- Born: September 9, 1876 Terrebonne Parish, Louisiana, US
- Died: October 1, 1945 (aged 69)
- Known for: Co-founder of Mississippi Medical and Surgical Association
- Scientific career
- Fields: Family medicine
- Workplaces: Dumas Infirmary

= A. W. Dumas =

American physician

A. W. Dumas (1876–1945) was an American physician and co-founder of the Mississippi Medical and Surgical Association. He also served as president of the National Medical Association.

==Biography==
Born Albert Woods Dumas in Terrebonne Parish, Louisiana on September 9, 1876, he was the son of John Sumpter Dumas, a carpenter and sugar boiler, and his wife, Susanna. In 1899, he graduated from the Illinois College of Medicine and settled in Natchez, Mississippi. At the start of the 20th century, Dumas was one of the few African American physicians in Mississippi and established a medical practice in Natchez in the late 1890s.

In 1900, he along with Dr.

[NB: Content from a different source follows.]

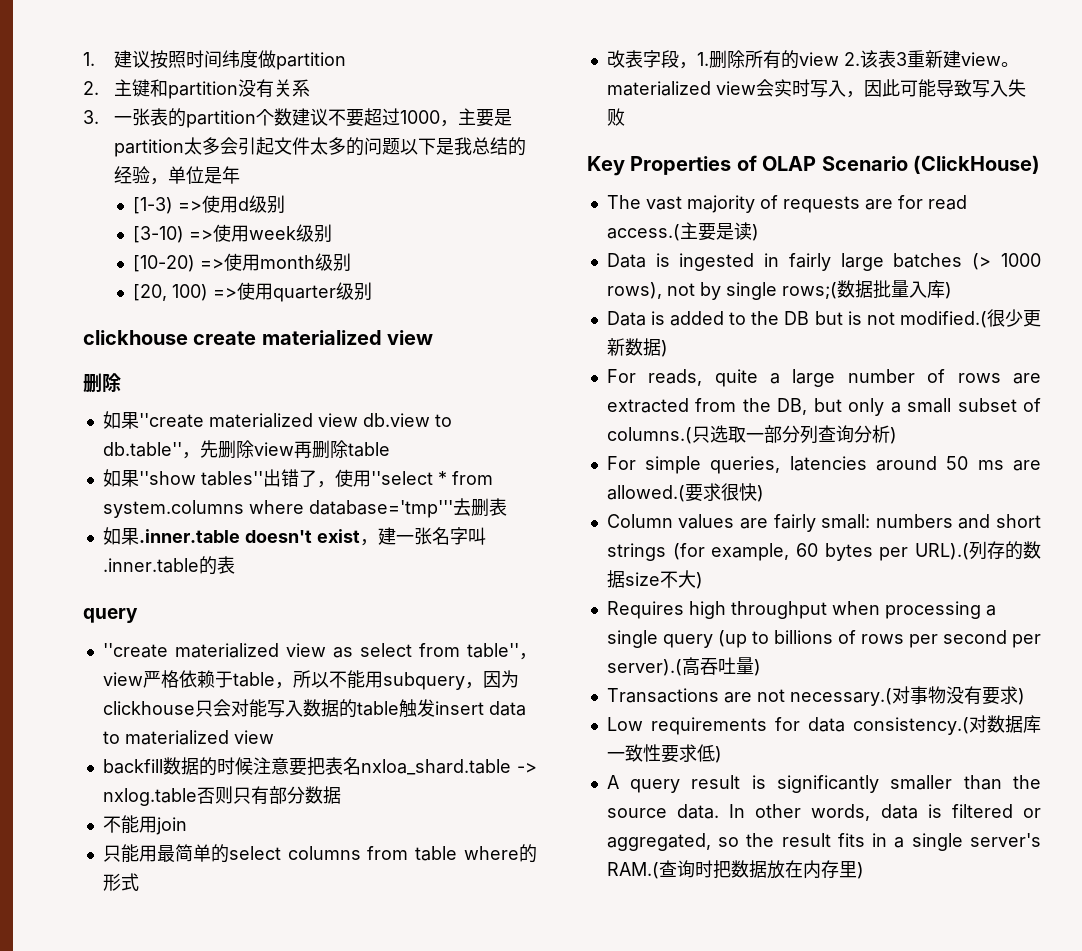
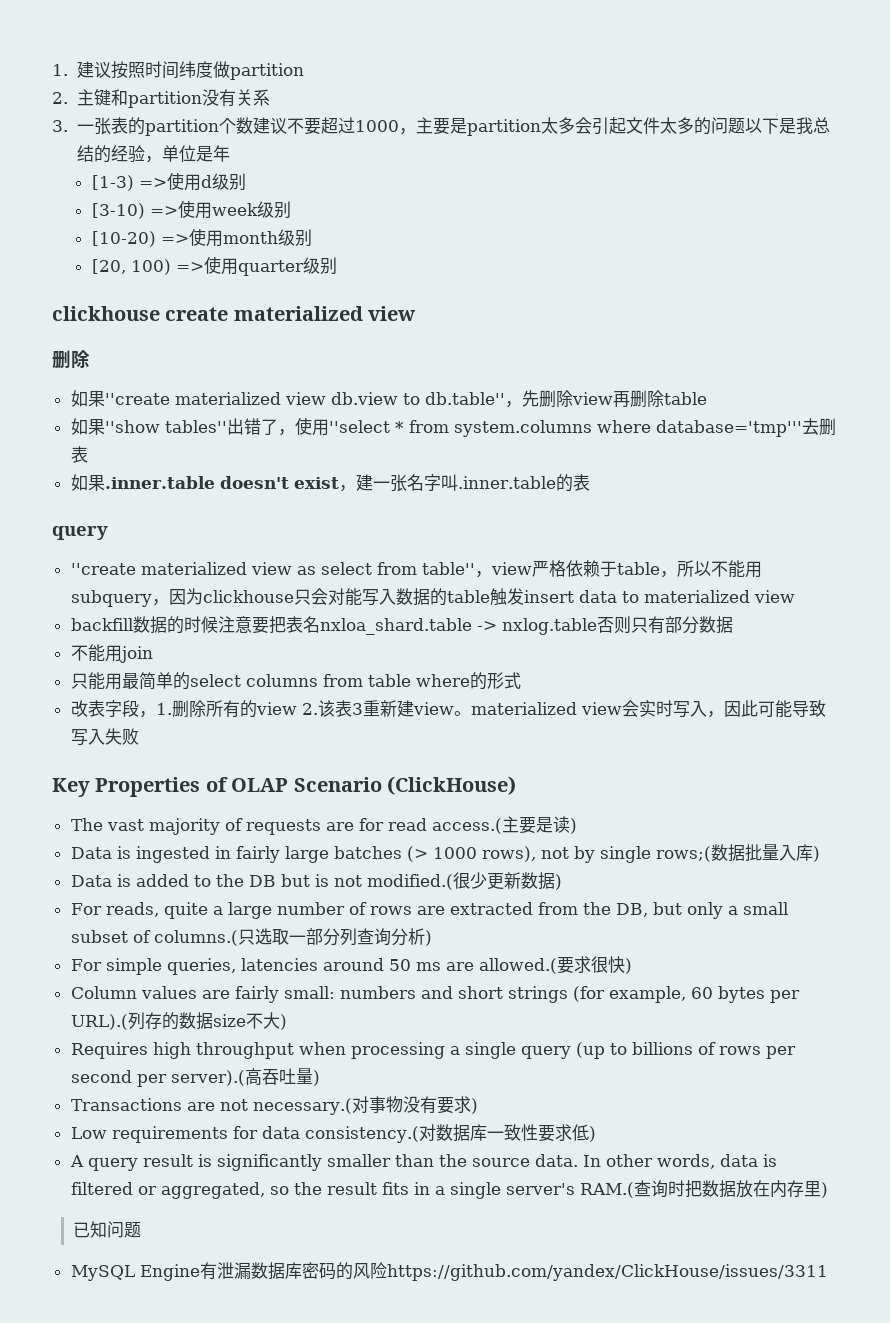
(864, 870) none -> [73,1221,142,1238] [70,1262,828,1281] // 已知问题 // MySQL Engine有泄漏数据库密码的风险https://github.com/yandex/ClickHouse/issues/3311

L. T. Miller and several other doctors co-founded the Mississippi Medical and Surgical Association, the state's largest and oldest organization representing African American health professionals.

He started the Dumas Infirmary in Natchez to service his patients. It was one of the few private facilities at the time that would accept blacks for treatment.

In 1941, he was elected President of the National Medical Association. He died on October 1, 1945.